As to the second argument, we are of the opinion the Commonwealth is required by the express terms of the statute to prove a minimum of "five persons" collaborating. The requirement of "five persons" in the definitional portion of the statute is only a minimum number to prove a violation of the statute, and the Commonwealth is at liberty to prove or attempt to prove as many "persons collaborated" as enabled to do so by available witnesses. We are of the opinion that the "five persons" required by statute is not enlarged by virtue of the Commonwealth proving more than five persons. All the jury is required to believe for conviction is that "five or more collaborated." This is not giving a jury the option of finding alternative grounds of guilt.
Ordinarily we would not think of an organized crime group operating within a prison. However as we survey the scenario presented here, it possesses all of the trappings of the organized crime scheme the legislature intended to cover in KRS 506.120. With the evidence presented here, the jury was certainly entitled to find that Phillips organized this scheme with the purpose of establishing and maintaining a criminal syndicate. Phillips deliberately brought a number of persons, at least five, into active participation in the scheme. There was evidence he wished his friend, Shore, to be able to establish a similar scheme in California, and some evidence of an individual wishing *9 to establish a nationwide organization. Phillips' purpose is overwhelmingly demonstrated by the evidence. The evidence also demonstrated as a jury issue that at least "five persons" collaborated in promoting or engaging in the scheme to commit theft by deception. The jury was justified under the evidence presented here in finding that at least five of the persons mentioned in the evidence collaborated in the scheme. Phillips' argument that there must be shown collaboration with "each other" as well as with Phillips enlarges the plain intent of the statute. The collaboration in the statute means simply collaborating in the scheme, and it is not necessary for the Commonwealth to show that each participant collaborating in the scheme collaborated with or even was aware of the collaboration of the other participants.

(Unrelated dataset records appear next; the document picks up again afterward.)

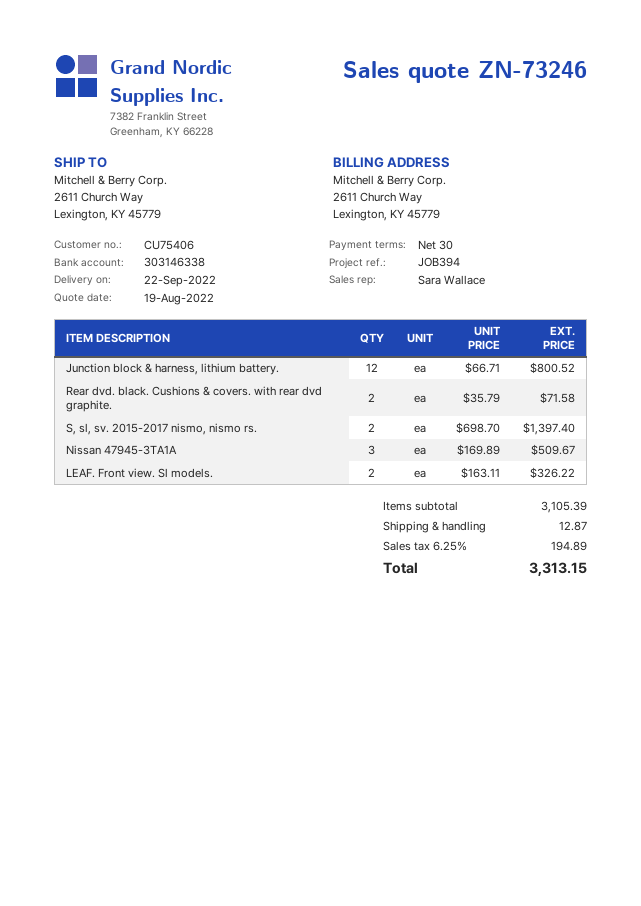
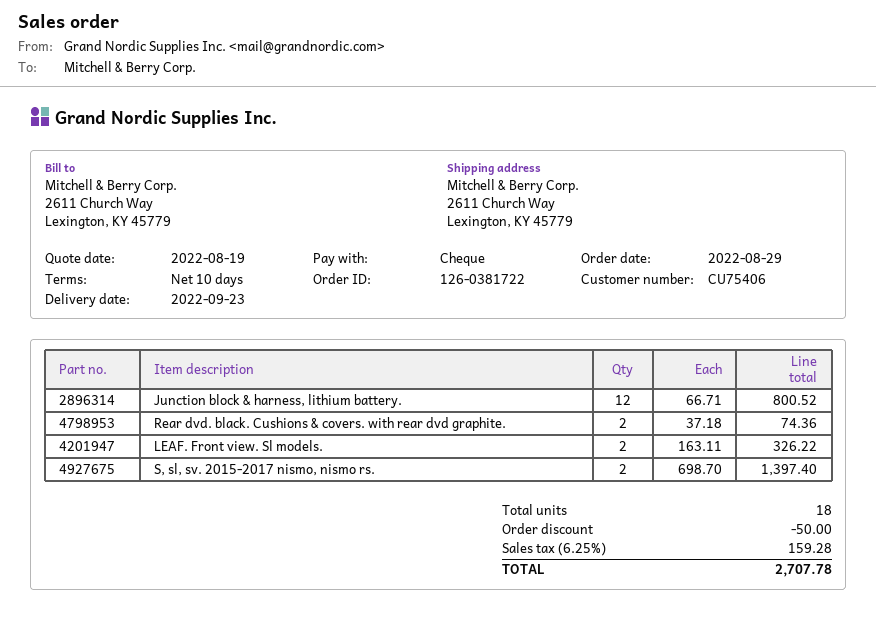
delivery date: 2022-09-22 -> 2022-09-23
payment terms: 30 days -> 10 days
Rear dvd. black. Cushions & covers. with rear dvd graphite.: 2 x 35.79 = 71.58 -> 2 x 37.18 = 74.36
Nissan 47945-3TA1A: 3 x 169.89 = 509.67 -> none
discount: none -> 50.00
shipping: 12.87 -> none
tax: 6.25% = 194.89 -> 6.25% = 159.28
total: 3313.15 -> 2707.78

We are of the further opinion that the jury was entitled to find from the evidence here that the collaboration "to promote or engage" was on a "continuing basis." The standard of proof on this element of the crime is by its very nature indefinite. The Commonwealth is not held to proving any specific number of incidents or any element of time, but must show by the proof what the jury could infer from the evidence as intent to collaborate on a continuing basis. We are of the further opinion that the evidence presented here justified the jury in rendering a verdict based on this element of the offense.
It is this sort of organized crime that the legislature intended to denounce. The circumstance that this syndicate was organized in prison further exacerbates the nature of the crime.
We observe that Phillips and his associates have not availed themselves of the rehabilitation aspects of prison life.
The decision of the Court of Appeals granting a new trial on failure to give an accomplice instruction is reversed. In all other respects the decision of the Court of Appeals is affirmed.
STEPHENS, C.J., and AKER, GANT, STEPHENSON and WINTERSHEIMER, JJ., concur.
LEIBSON, J., concurs in result and dissents from so much of the opinion as overrules Brown v. Commonwealth for reasons stated in his dissent to Murphy v. Commonwealth.